## The task:
In your copy, each line below is repeated exactly and no image appears.

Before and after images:
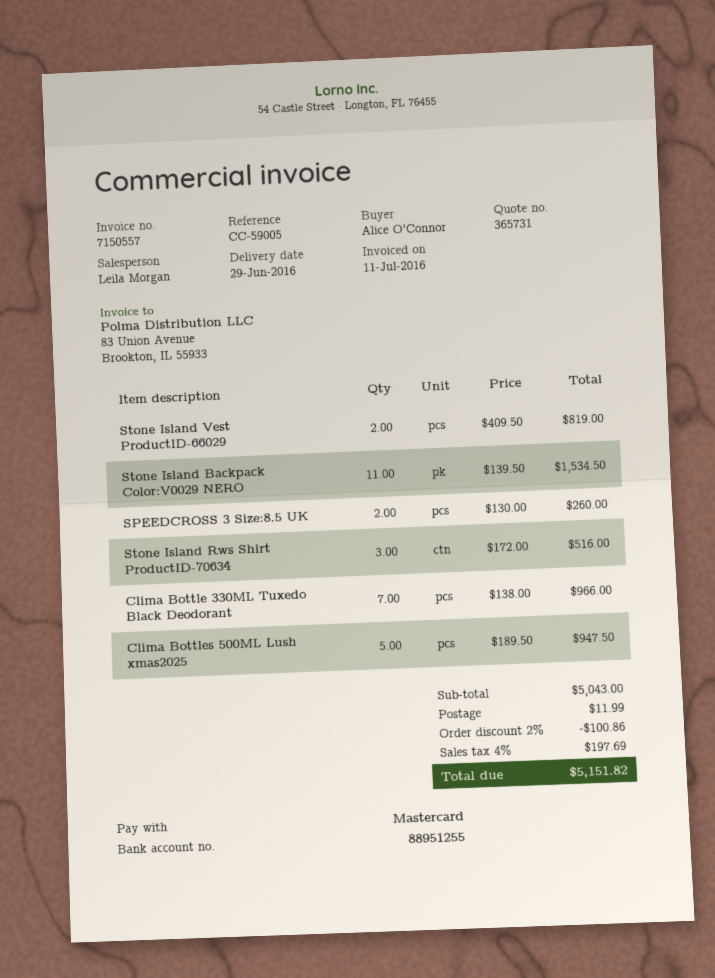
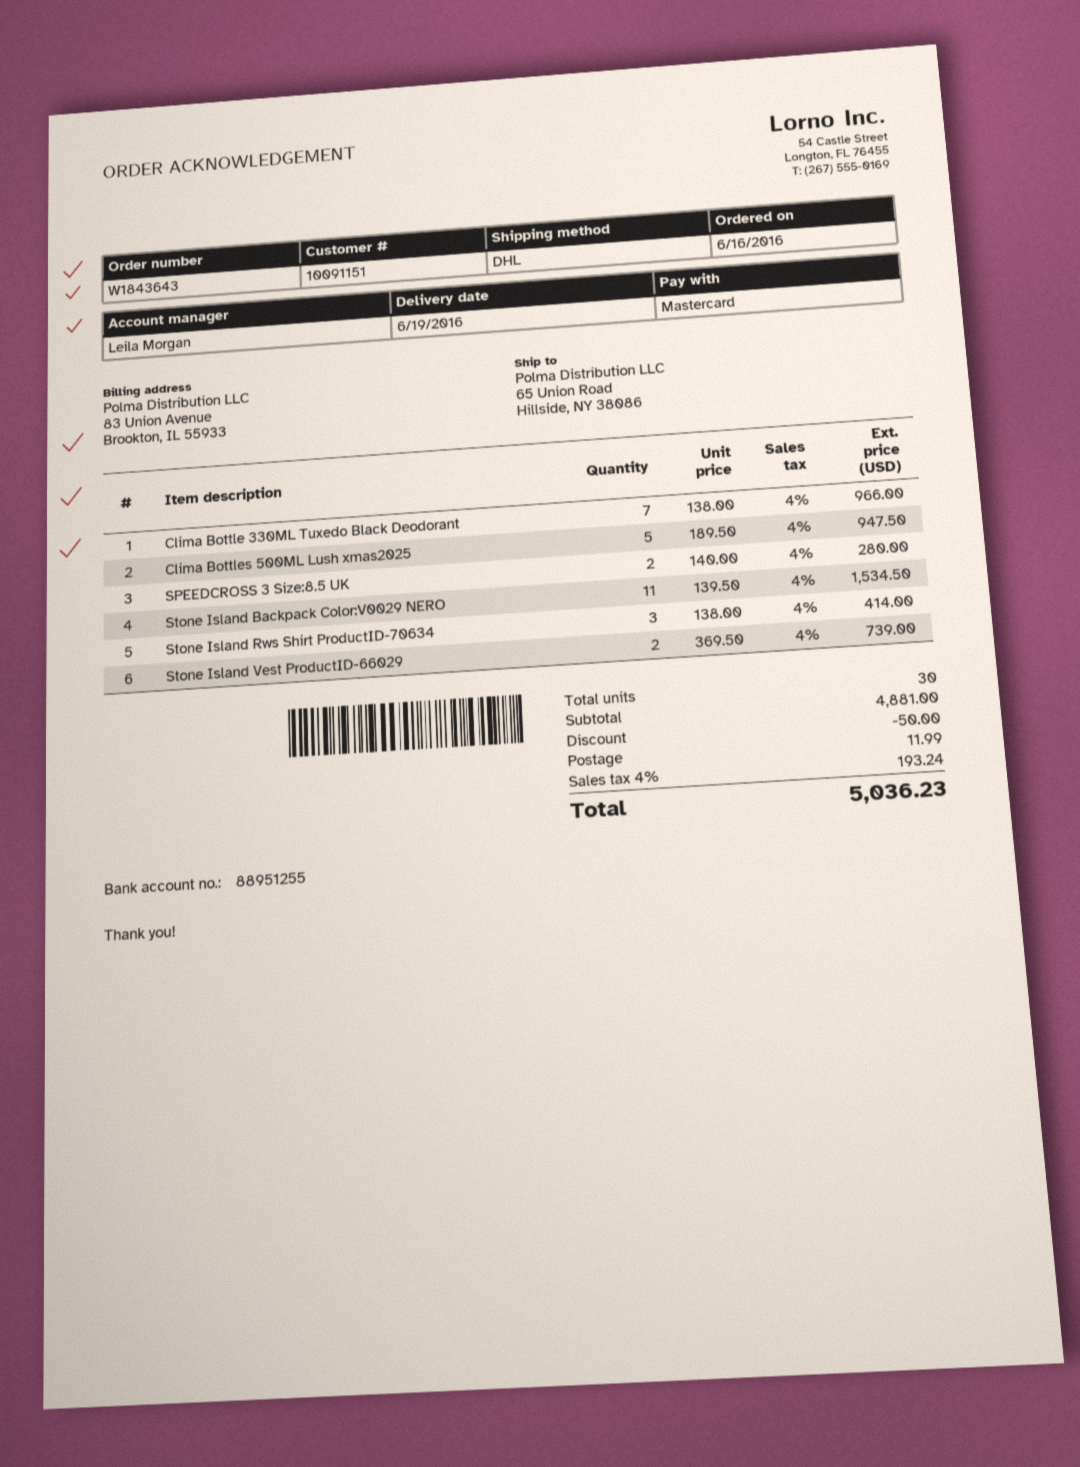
delivery date: 2016-06-29 -> 2016-06-19
Stone Island Vest ProductID-66029: 2 x 409.50 = 819.00 -> 2 x 369.50 = 739.00
SPEEDCROSS 3 Size:8.5 UK: 2 x 130.00 = 260.00 -> 2 x 140.00 = 280.00
Stone Island Rws Shirt ProductID-70634: 3 x 172.00 = 516.00 -> 3 x 138.00 = 414.00
subtotal: 5043.00 -> 4881.00
discount: 100.86 -> 50.00
tax: 4% = 197.69 -> 4% = 193.24
total: 5151.82 -> 5036.23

## Problem solution:
delivery date: 2016-06-29 -> 2016-06-19
Stone Island Vest ProductID-66029: 2 x 409.50 = 819.00 -> 2 x 369.50 = 739.00
SPEEDCROSS 3 Size:8.5 UK: 2 x 130.00 = 260.00 -> 2 x 140.00 = 280.00
Stone Island Rws Shirt ProductID-70634: 3 x 172.00 = 516.00 -> 3 x 138.00 = 414.00
subtotal: 5043.00 -> 4881.00
discount: 100.86 -> 50.00
tax: 4% = 197.69 -> 4% = 193.24
total: 5151.82 -> 5036.23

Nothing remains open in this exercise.